● **Requirement**
Your answer should consist only of the lines below from the one with "[699,149,720,161] poll ->" through the one with "[334,309,519,321] they will", copied exactly.

(Records excerpted from a collection)
--- START ---

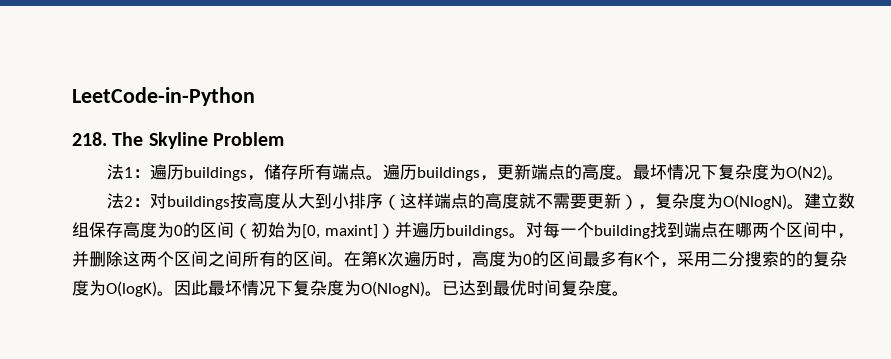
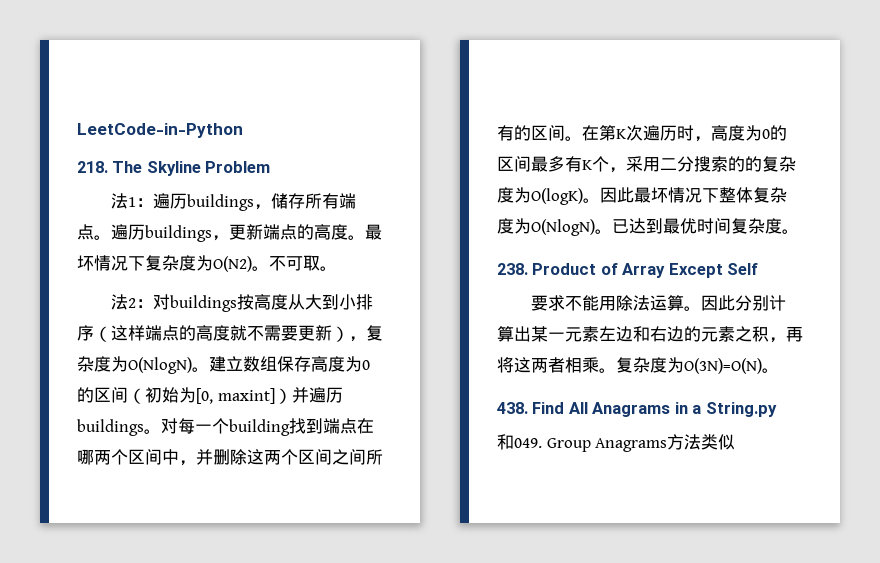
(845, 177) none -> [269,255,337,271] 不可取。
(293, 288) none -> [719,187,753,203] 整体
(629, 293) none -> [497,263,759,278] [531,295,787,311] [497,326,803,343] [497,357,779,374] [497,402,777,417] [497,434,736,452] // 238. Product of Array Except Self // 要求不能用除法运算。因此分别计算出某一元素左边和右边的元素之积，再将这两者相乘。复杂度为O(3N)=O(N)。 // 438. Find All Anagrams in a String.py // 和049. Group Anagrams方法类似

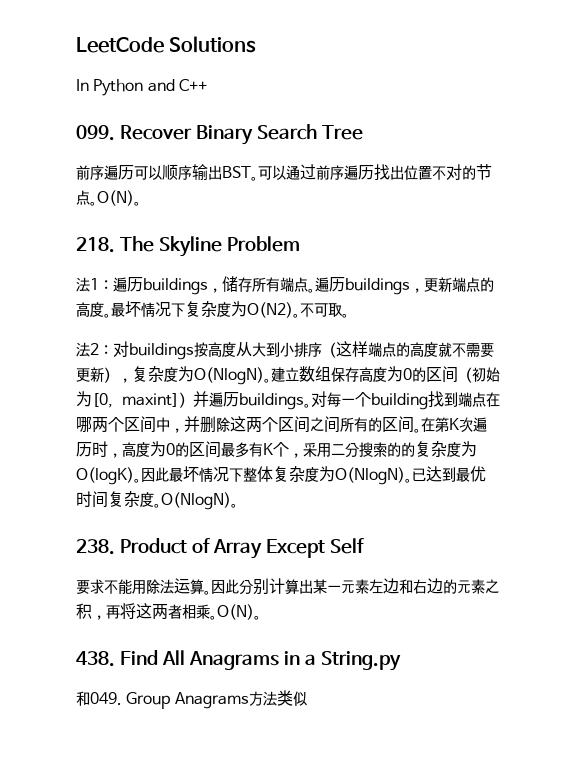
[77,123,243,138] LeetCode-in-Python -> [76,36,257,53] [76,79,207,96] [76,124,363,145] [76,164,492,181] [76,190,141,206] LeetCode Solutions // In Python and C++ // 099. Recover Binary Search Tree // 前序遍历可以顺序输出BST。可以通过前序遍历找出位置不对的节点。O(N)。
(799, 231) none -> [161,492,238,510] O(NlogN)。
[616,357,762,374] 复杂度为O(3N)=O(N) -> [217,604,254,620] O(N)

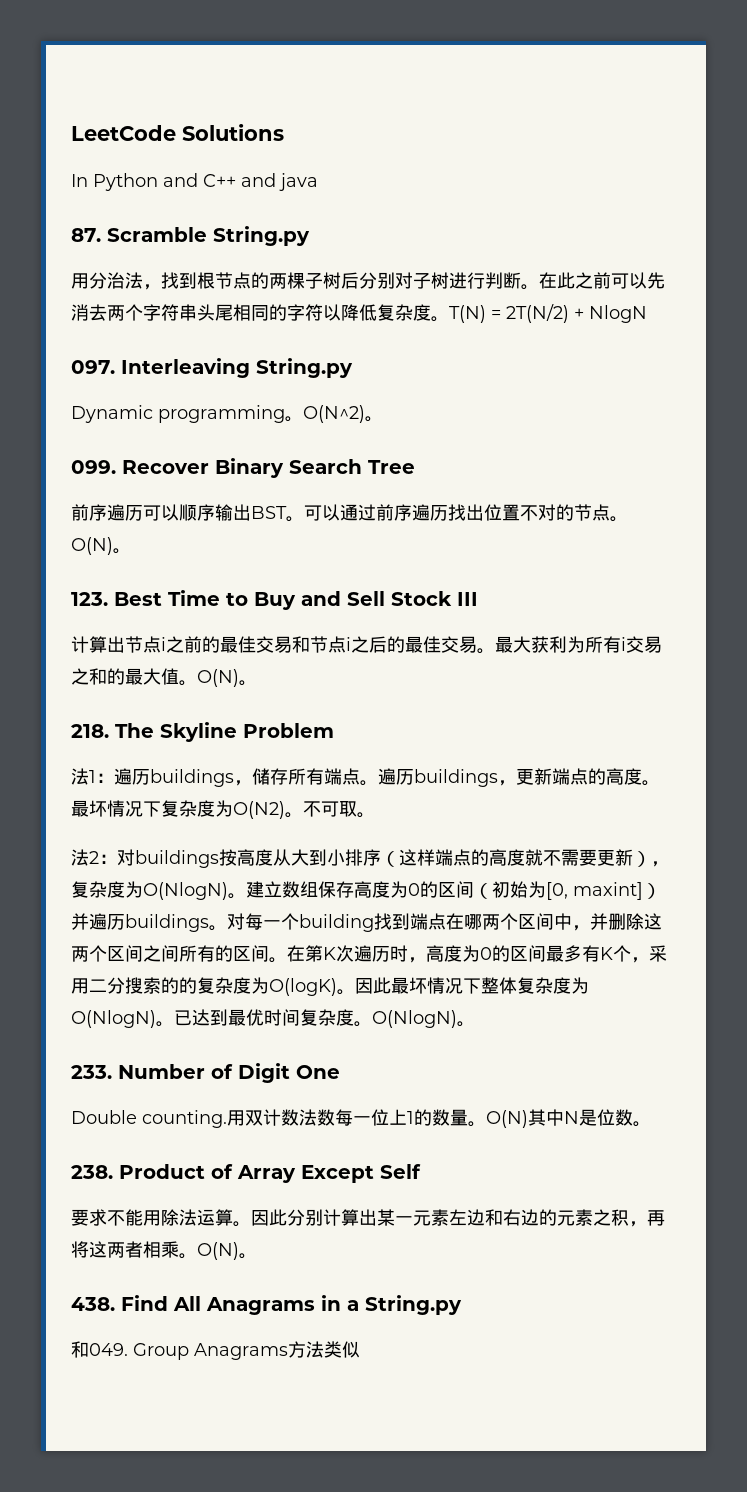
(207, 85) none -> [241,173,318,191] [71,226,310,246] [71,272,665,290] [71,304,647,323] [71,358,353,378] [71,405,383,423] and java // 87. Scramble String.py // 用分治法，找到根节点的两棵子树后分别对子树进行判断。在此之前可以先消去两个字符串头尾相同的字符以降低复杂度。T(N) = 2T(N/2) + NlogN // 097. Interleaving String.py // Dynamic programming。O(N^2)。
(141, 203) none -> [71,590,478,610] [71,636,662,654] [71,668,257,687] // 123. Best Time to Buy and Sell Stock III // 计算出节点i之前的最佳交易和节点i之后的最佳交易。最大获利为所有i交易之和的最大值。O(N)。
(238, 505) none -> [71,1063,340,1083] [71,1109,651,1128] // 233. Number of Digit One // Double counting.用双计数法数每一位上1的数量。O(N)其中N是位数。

--- END ---
--- START ---

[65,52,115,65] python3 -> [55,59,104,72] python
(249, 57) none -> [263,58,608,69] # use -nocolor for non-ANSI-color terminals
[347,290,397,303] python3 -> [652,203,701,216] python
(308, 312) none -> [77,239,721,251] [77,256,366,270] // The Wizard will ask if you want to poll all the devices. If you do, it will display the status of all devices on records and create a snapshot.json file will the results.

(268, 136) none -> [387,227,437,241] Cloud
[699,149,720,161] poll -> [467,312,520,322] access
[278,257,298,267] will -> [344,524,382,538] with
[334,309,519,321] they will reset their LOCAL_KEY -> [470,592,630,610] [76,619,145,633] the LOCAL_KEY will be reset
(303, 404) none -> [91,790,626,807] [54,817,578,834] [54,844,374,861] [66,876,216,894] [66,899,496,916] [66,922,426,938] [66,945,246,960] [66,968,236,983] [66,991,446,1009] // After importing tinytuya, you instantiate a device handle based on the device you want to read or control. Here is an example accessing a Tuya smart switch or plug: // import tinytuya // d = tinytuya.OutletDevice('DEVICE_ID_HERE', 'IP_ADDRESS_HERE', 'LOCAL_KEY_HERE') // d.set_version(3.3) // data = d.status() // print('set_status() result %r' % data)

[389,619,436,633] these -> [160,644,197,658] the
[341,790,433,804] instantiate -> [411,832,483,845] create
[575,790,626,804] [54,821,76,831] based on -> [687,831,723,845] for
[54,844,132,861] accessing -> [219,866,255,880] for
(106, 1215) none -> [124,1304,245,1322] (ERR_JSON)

--- END ---

● **Task solution**
[699,149,720,161] poll -> [467,312,520,322] access
[278,257,298,267] will -> [344,524,382,538] with
[334,309,519,321] they will reset their LOCAL_KEY -> [470,592,630,610] [76,619,145,633] the LOCAL_KEY will be reset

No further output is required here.